SOURCE MATERIAL:
──────────────────────────────

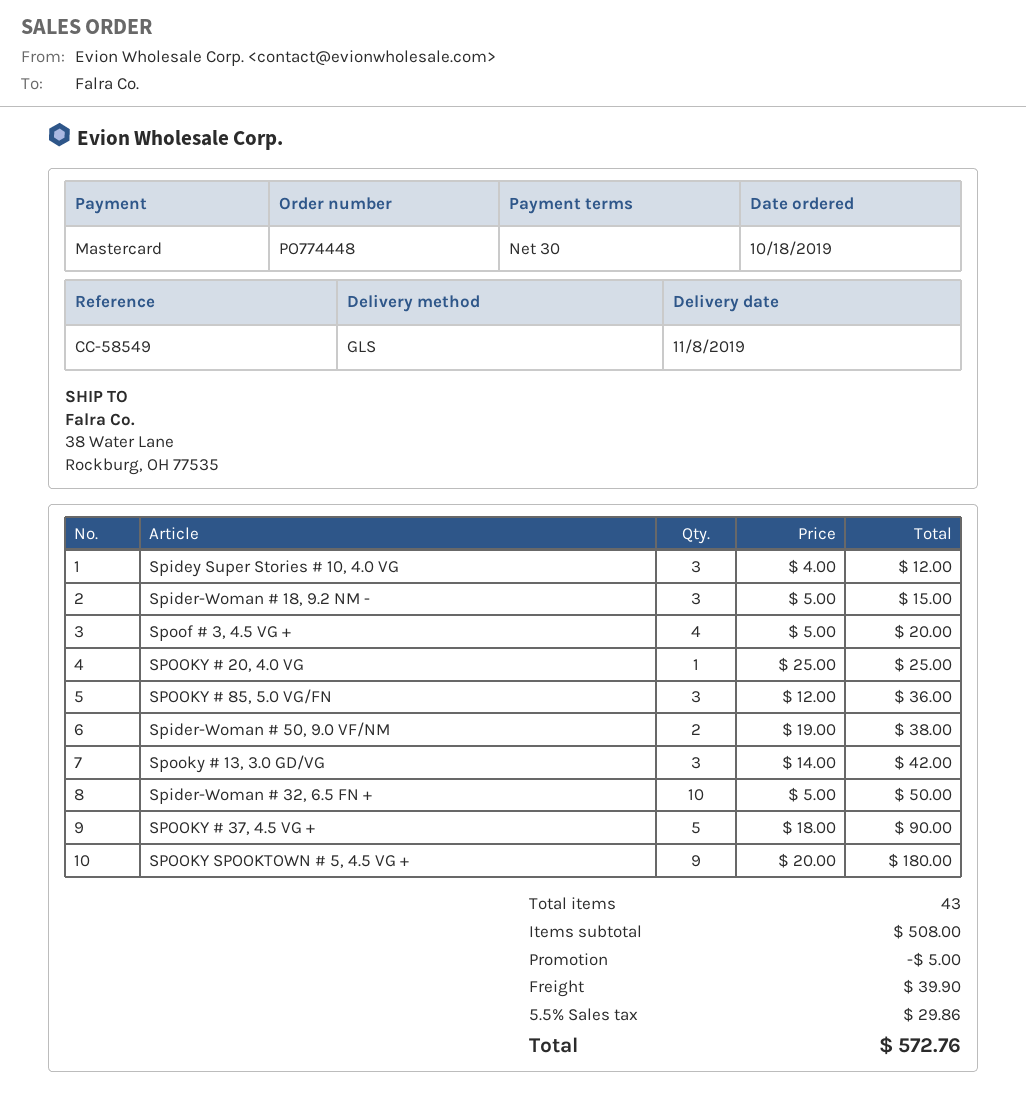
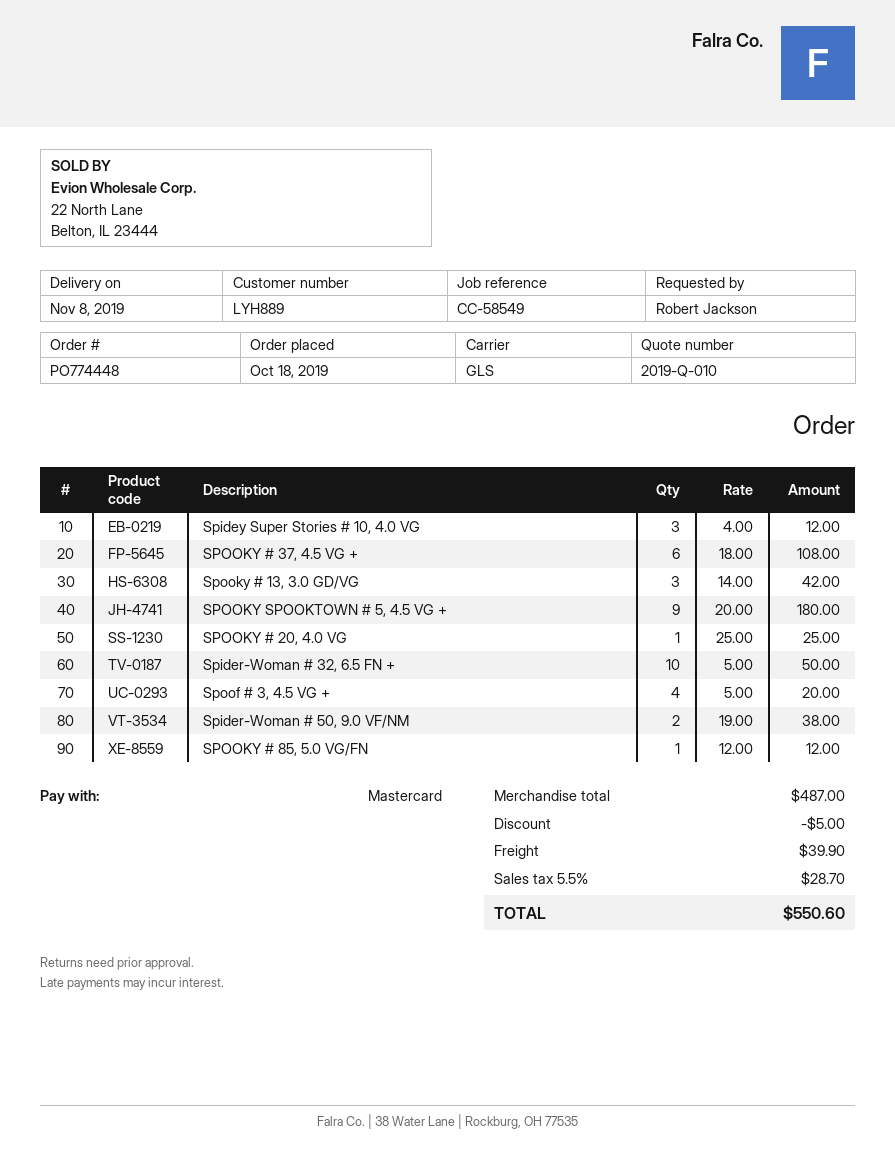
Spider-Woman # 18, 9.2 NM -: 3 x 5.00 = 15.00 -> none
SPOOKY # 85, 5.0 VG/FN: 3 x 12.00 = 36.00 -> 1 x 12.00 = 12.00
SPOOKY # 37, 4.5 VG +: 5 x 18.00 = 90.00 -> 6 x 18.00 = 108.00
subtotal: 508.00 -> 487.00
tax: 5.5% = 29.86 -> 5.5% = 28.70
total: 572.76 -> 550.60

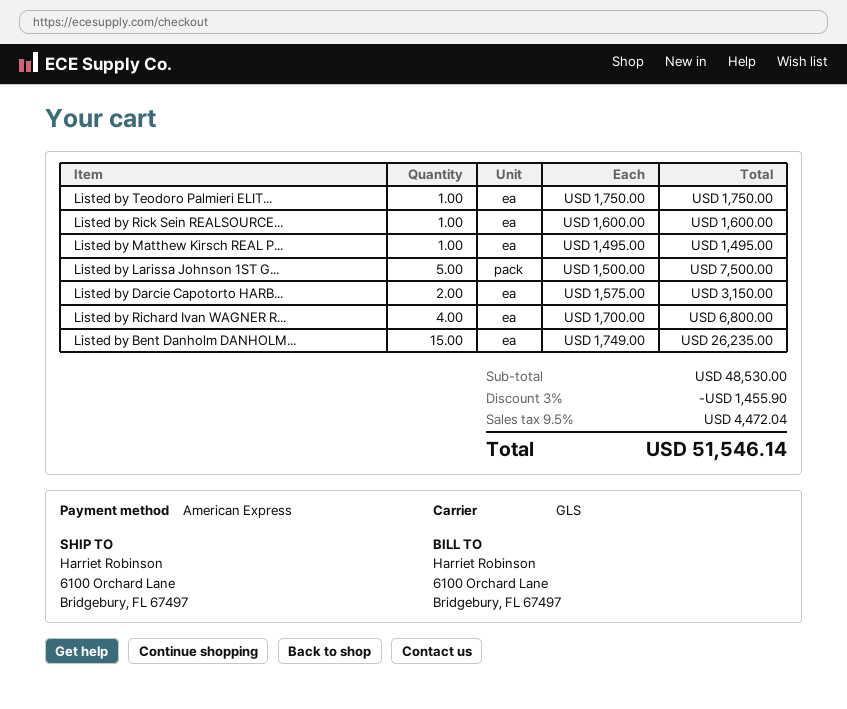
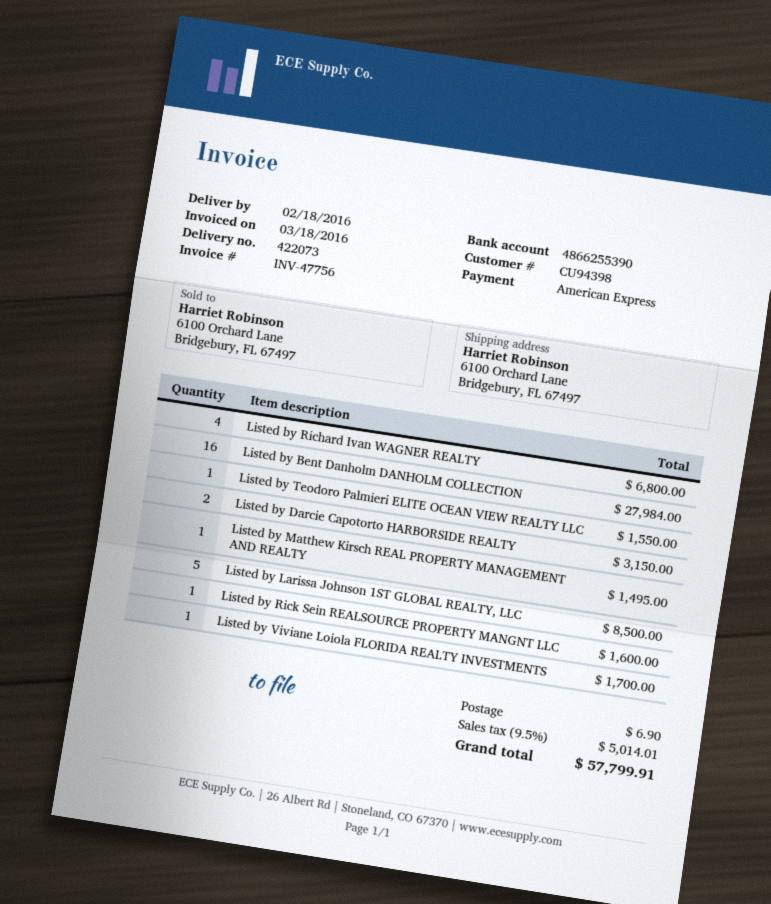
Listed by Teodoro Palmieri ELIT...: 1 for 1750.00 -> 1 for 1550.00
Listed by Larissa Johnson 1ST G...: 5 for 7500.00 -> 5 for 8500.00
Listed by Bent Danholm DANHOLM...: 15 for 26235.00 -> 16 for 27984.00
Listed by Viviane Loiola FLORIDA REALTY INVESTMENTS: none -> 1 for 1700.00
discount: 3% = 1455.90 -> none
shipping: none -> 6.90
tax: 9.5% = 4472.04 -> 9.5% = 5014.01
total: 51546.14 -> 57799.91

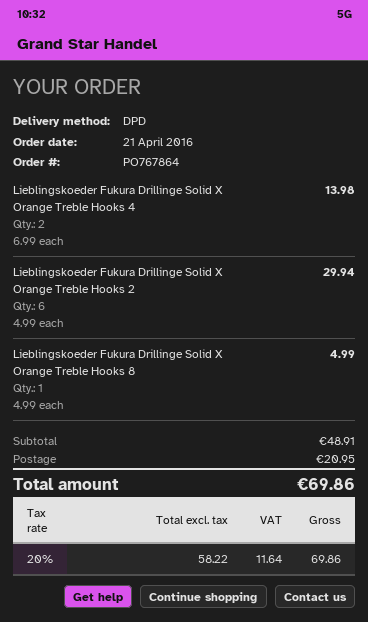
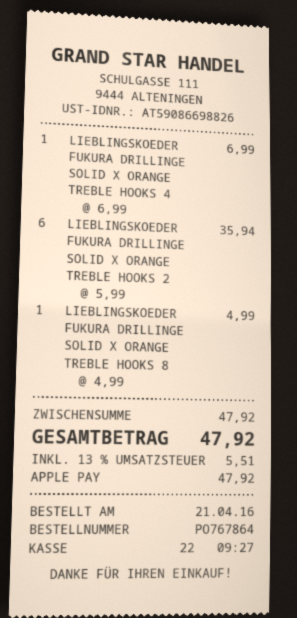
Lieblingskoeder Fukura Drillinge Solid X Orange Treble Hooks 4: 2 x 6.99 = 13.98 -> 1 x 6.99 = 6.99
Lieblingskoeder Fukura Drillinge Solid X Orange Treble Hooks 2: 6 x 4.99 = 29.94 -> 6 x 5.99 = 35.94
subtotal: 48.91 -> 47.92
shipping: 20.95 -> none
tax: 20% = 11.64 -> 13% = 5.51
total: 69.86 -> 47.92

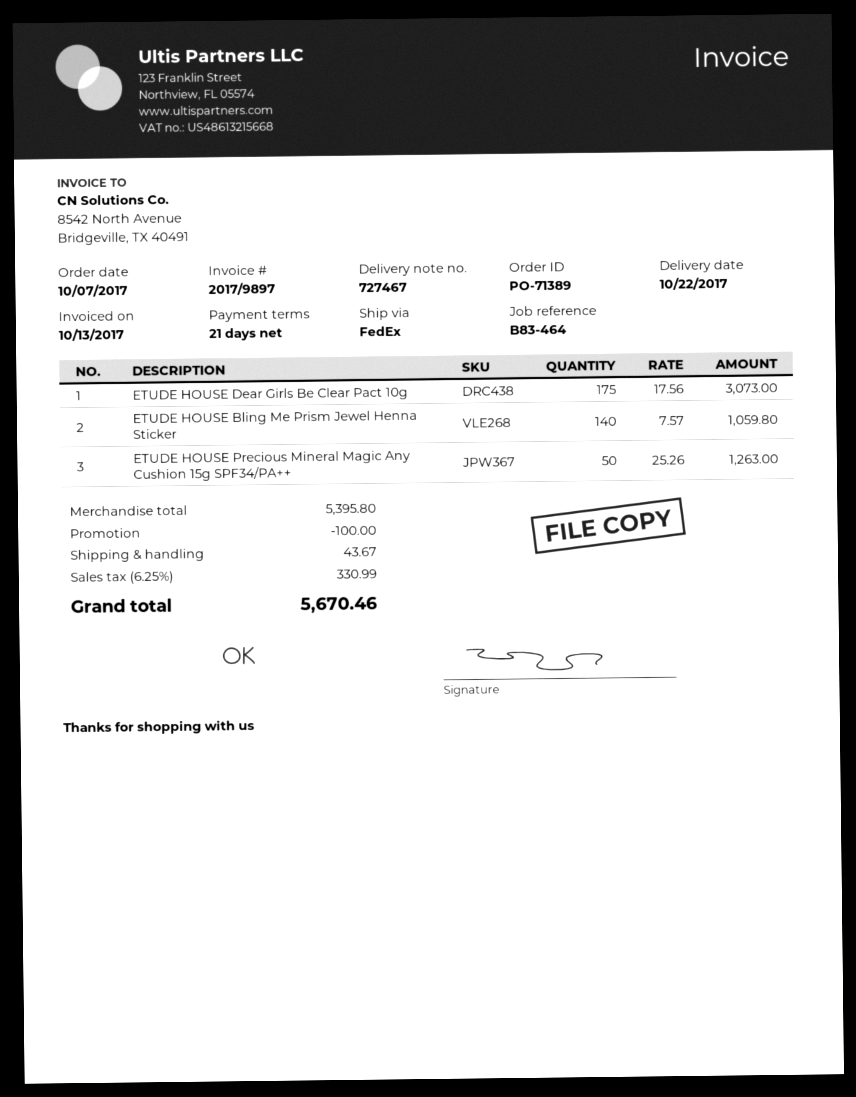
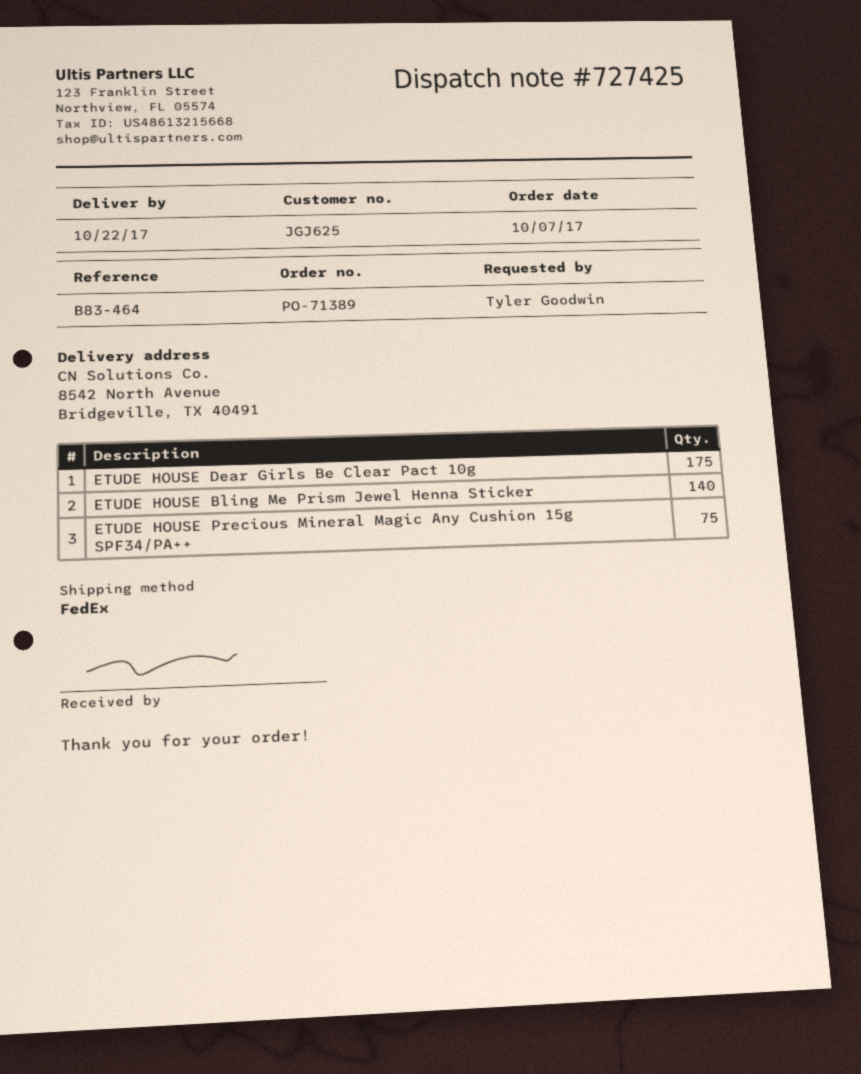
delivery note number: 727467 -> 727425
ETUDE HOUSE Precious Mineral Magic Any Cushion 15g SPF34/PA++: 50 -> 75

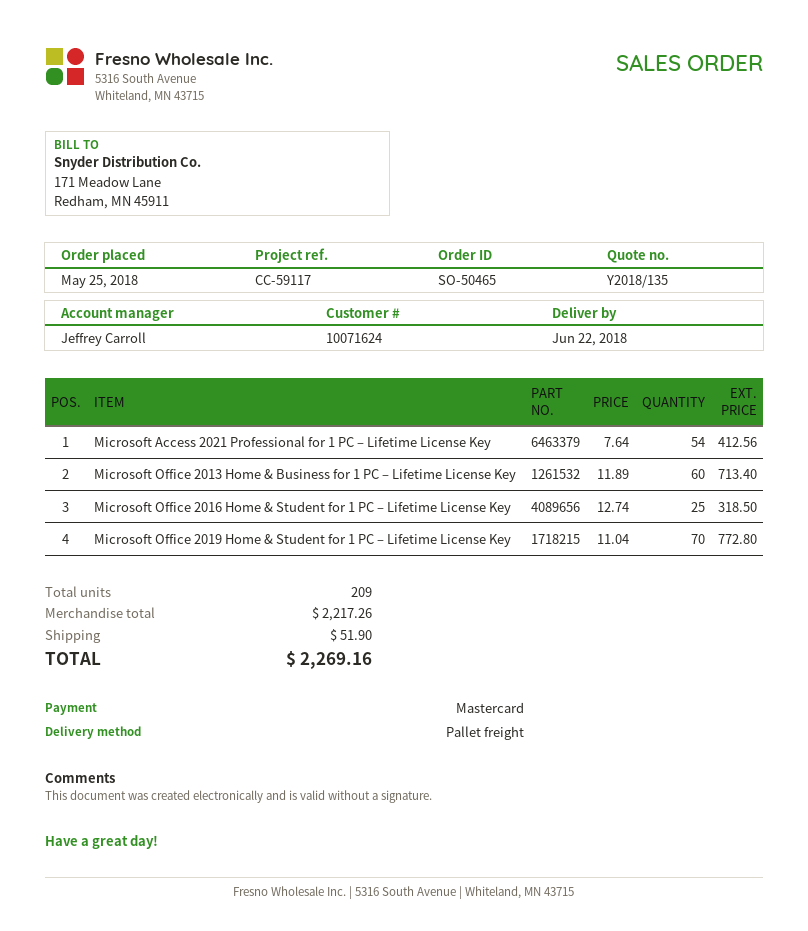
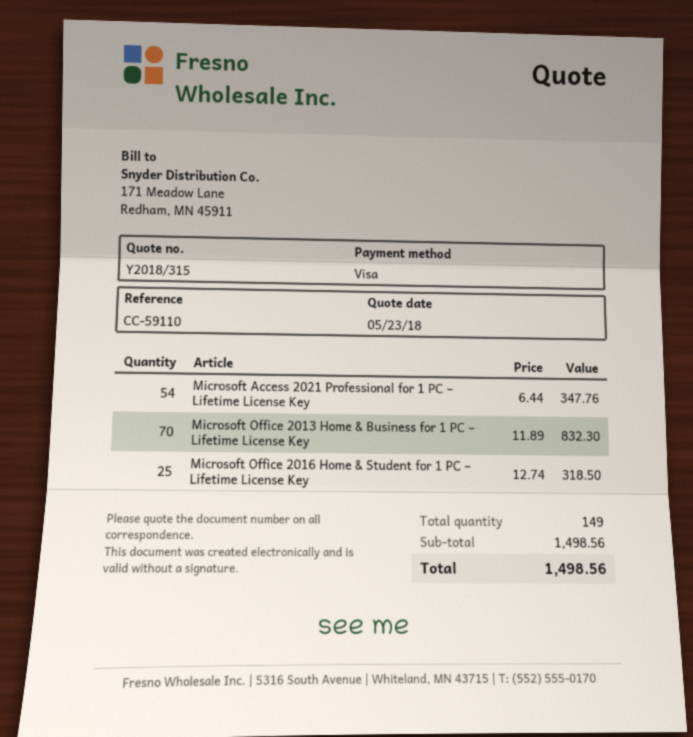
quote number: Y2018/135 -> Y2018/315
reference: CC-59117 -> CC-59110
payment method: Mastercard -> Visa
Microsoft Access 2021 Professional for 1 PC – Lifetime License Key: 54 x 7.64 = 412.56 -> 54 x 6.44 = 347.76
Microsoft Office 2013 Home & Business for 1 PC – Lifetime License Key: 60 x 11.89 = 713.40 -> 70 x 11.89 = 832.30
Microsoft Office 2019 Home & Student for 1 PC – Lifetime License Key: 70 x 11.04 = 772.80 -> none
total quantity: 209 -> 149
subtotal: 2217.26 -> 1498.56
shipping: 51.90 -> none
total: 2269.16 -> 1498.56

──────────────────────────────

EXERCISE DESCRIPTION: Once the line containing "total: 69.86 -> 47.92" is found, write out exactly that line and each line after it through the end of the entries, omitting pictures.

SOLUTION:
total: 69.86 -> 47.92

delivery note number: 727467 -> 727425
ETUDE HOUSE Precious Mineral Magic Any Cushion 15g SPF34/PA++: 50 -> 75

quote number: Y2018/135 -> Y2018/315
reference: CC-59117 -> CC-59110
payment method: Mastercard -> Visa
Microsoft Access 2021 Professional for 1 PC – Lifetime License Key: 54 x 7.64 = 412.56 -> 54 x 6.44 = 347.76
Microsoft Office 2013 Home & Business for 1 PC – Lifetime License Key: 60 x 11.89 = 713.40 -> 70 x 11.89 = 832.30
Microsoft Office 2019 Home & Student for 1 PC – Lifetime License Key: 70 x 11.04 = 772.80 -> none
total quantity: 209 -> 149
subtotal: 2217.26 -> 1498.56
shipping: 51.90 -> none
total: 2269.16 -> 1498.56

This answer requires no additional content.